A choir consisting of 4,335 St. Petersburg residents performed at St. Isaac's Cathedral during the city's 310th anniversary celebration, setting a Guinness World Record and thrilling the crowd despite the intermittent rain.
Standing on the steps of Europe's third-largest cathedral, singers of all ages from nearly all of the city's professional and amateur choirs sang 14 well-known Russian and Soviet songs.
Thousands of spectators gathered to see the show despite the weather, singing along during the hour-long performance. Many of the songs performed were patriotic ones, including "Victory Day," a song honoring the Soviet Union's victory in World War II.
Yulia Alshenina, 44, a lawyer whose daughter sang in the choir, was moved to tears by the awe-inspiring spectacle.
"I didn't expect that I would have such a reaction.
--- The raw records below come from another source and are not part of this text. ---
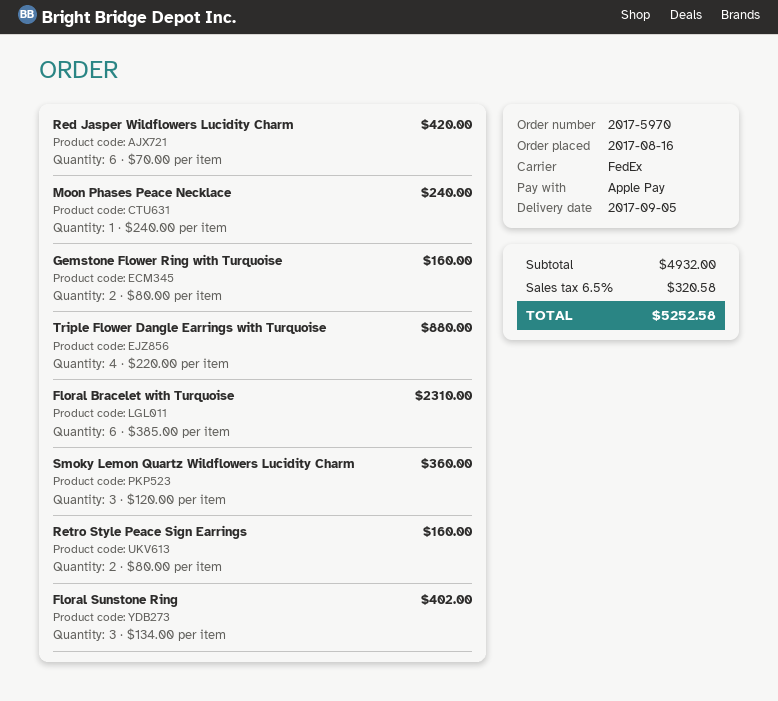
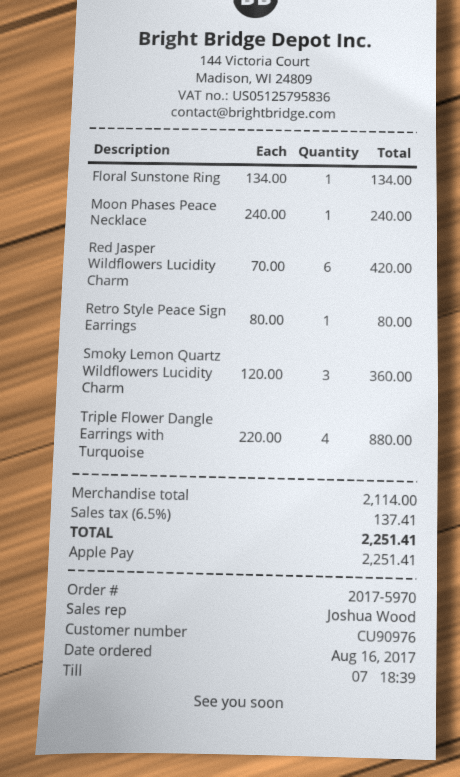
Gemstone Flower Ring with Turquoise: 2 x 80.00 = 160.00 -> none
Floral Bracelet with Turquoise: 6 x 385.00 = 2310.00 -> none
Retro Style Peace Sign Earrings: 2 x 80.00 = 160.00 -> 1 x 80.00 = 80.00
Floral Sunstone Ring: 3 x 134.00 = 402.00 -> 1 x 134.00 = 134.00
subtotal: 4932.00 -> 2114.00
tax: 6.5% = 320.58 -> 6.5% = 137.41
total: 5252.58 -> 2251.41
That was really something overwhelming!" Alshenina said, adding that her daughter's choir had been preparing for the event for three months.
Nastya Dzhioyeva, a 12-year-old choir member wearing one of the plastic ponchos that most of the participants were forced to wear, described the experience as "extraordinary."
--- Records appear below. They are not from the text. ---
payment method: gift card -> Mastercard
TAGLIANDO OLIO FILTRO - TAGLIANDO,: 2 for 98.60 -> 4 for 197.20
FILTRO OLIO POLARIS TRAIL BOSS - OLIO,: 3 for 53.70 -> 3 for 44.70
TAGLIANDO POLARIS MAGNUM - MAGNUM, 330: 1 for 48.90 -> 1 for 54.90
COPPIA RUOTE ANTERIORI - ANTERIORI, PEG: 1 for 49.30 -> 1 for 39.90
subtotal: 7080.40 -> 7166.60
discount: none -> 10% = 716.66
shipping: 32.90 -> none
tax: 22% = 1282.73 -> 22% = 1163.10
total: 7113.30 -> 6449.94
"It was exultation. At the moment when we were standing there shoulder to shoulder and singing, I suddenly felt how those songs were written, how people felt during the war," she said.
St. Petersburg governor Georgy Poltavchenko, who sang along with the spectators during the performance, said that "such events unite people and make them strong."
In addition to Guinness's verification of the event as setting a new world record, Vladislav Chernushenko, conductor of the St. Petersburg State Capella Choir, hopes that the event will be entered into the Russian Book of Records as well.